Those whose arguments are empty of fact are usually full of shit. --David Porter
Get it out there. Call, write, talk, inform.

Thursday, September 04, 2008

Five Things We Learned about Sarah Palin Last Night


Lesson One: Palin is FOR windfall taxes. Palin awarded each and every Alaskan an extra $1,200 on top of the $2,200 that they already get from oils and gas(Palin’s family receives over $22,000).

Lesson Two: Although Palin said in her speech that she would be an advocate for Special Needs Children, the fact is she CUT MONEY TO SPECIAL NEEDS CHILDREN in Alaska by 62%. The Annual budget for 2007, which preceded Gov. Palin was $8,265,300.
http://www.gov.state.ak.us/...
The Annual budget for 2008, enacted by Gov. Palin is $3,156,000.
http://www.gov.state.ak.us/...
The Annual budget for 2009, enacted by Gov. Palin is $3,156,000.
http://www.gov.state.ak.us/...
This is a cut in special needs services to children in Alaska of 5,109,300 , or 62%.
So, as the Alaska State Budget description states, "Without the supplementary services the child’s needs would not be met by the local school district in most cases."
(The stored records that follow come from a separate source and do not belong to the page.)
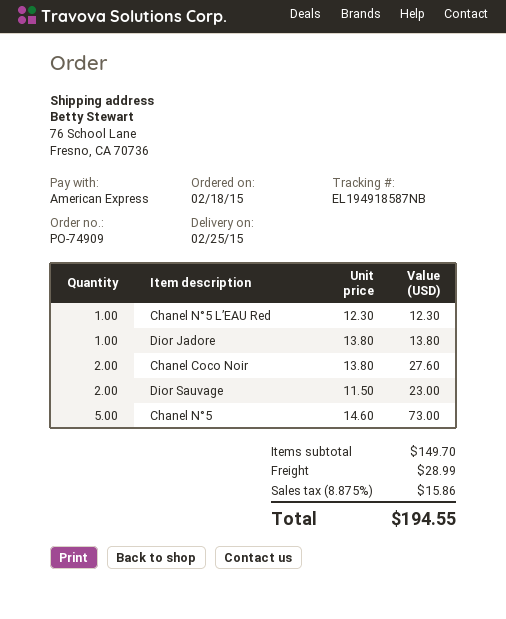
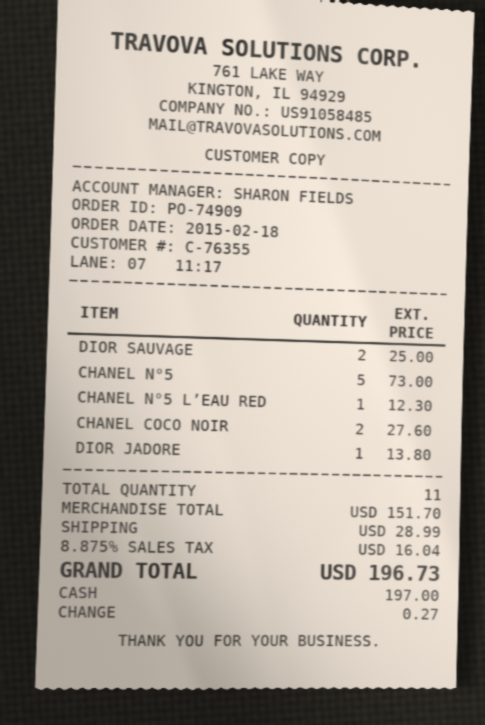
payment method: American Express -> cash
Dior Sauvage: 2 for 23.00 -> 2 for 25.00
subtotal: 149.70 -> 151.70
tax: 8.875% = 15.86 -> 8.875% = 16.04
total: 194.55 -> 196.73

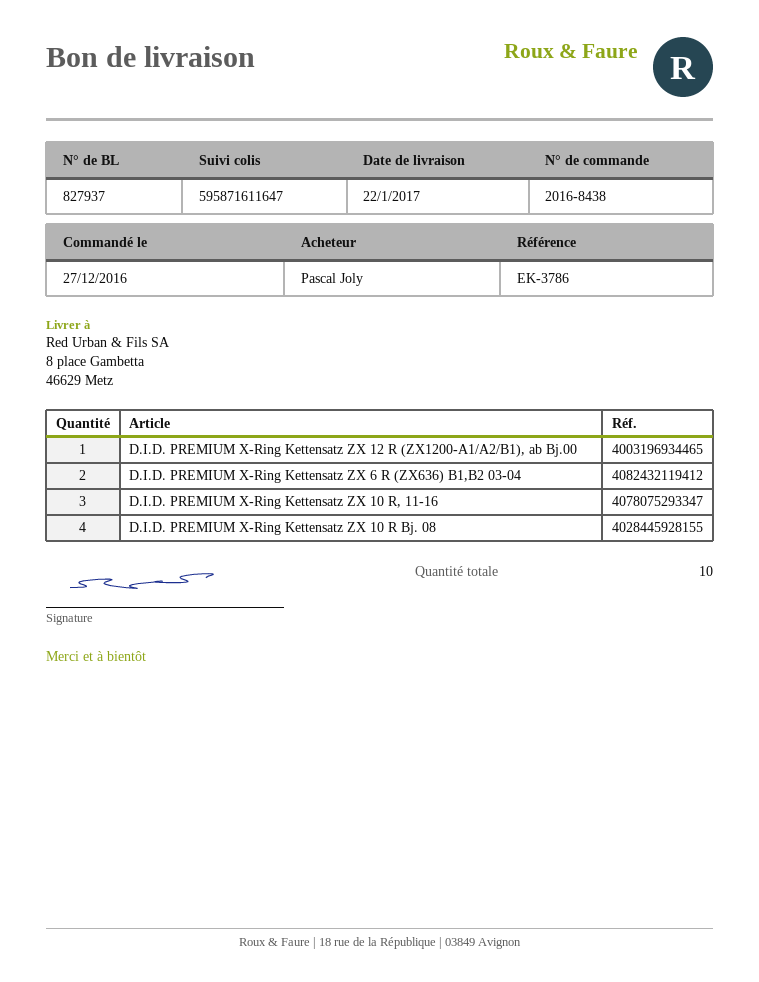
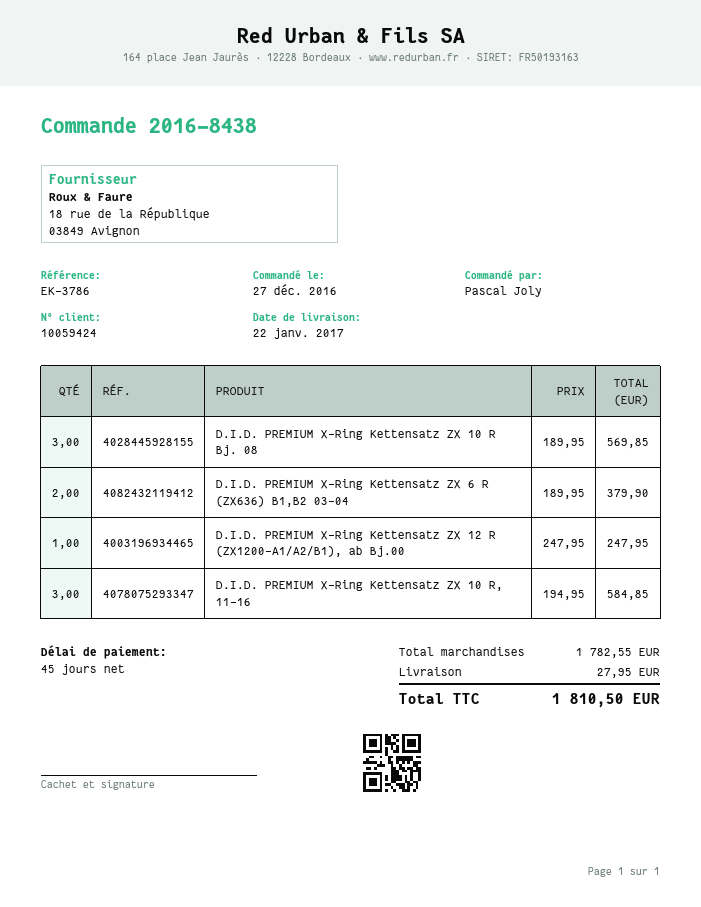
D.I.D. PREMIUM X-Ring Kettensatz ZX 10 R Bj. 08: 4 -> 3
Lesson Three: Palin was FOR the Bridge to Nowhere before she was against the Bridge to Nowhere.
The Anchorage Daily News interviewed Palin during her 2006 campaign for governor. At the time, federal funding for the bridge had been stripped by Congress. The Daily News asked if she was in favor of continuing state funding for the project. "Yes,” she responded, noting specifically her desire to renew Congressional support:
"Yes. I would like to see Alaska’s infrastructure projects built sooner rather than later. The window is now–while our congressional delegation is in a strong position to assist."

That assistance never materialized. When Palin finally canceled the $400 million project, Palin lamented the fact that Congress was not more forthcoming with federal funding. She said in a statement at the time:
"Despite the work of our congressional delegation, we are about $329 million short of full funding for the bridge project, and it’s clear that Congress has little interest in spending any more money on a bridge between Ketchikan and Gravina Island."

Lesson Four: Palin is FOR Earmarks from the United Stated Congress.
Palin’s documented record on requesting earmarks is:
In her second term as Wasilla mayor she got a total of $27 million in federal earmarks for a town of fewer than 9,000 people.
As governor she requested $254 million in earmarks last year and $197 million in earmarks this year. As a Seattle Times story notes, that’s more per capita than requested by any other state in the union:
“Palin’s requests to Congress came at a time of huge federal deficits while Alaska state revenue was soaring due to rising oil prices and a major tax increase on oil production that Palin signed into law in late 2007.
As a result, Alaska this year was in such a money-flushed condition — with no state income tax or sales tax and total state revenues of $10 billion, double the previous year’s — that Palin gained legislative approval for $1,200 cash payments to every Alaskan.”
This, from the candidate who said Wednesday night that she “championed reform to end the abuses of earmark spending by Congress.”

Lesson Five: Palin has quickly learned how to be part of the Washington Republican Establishment that has given us Eight Years of terrible governance.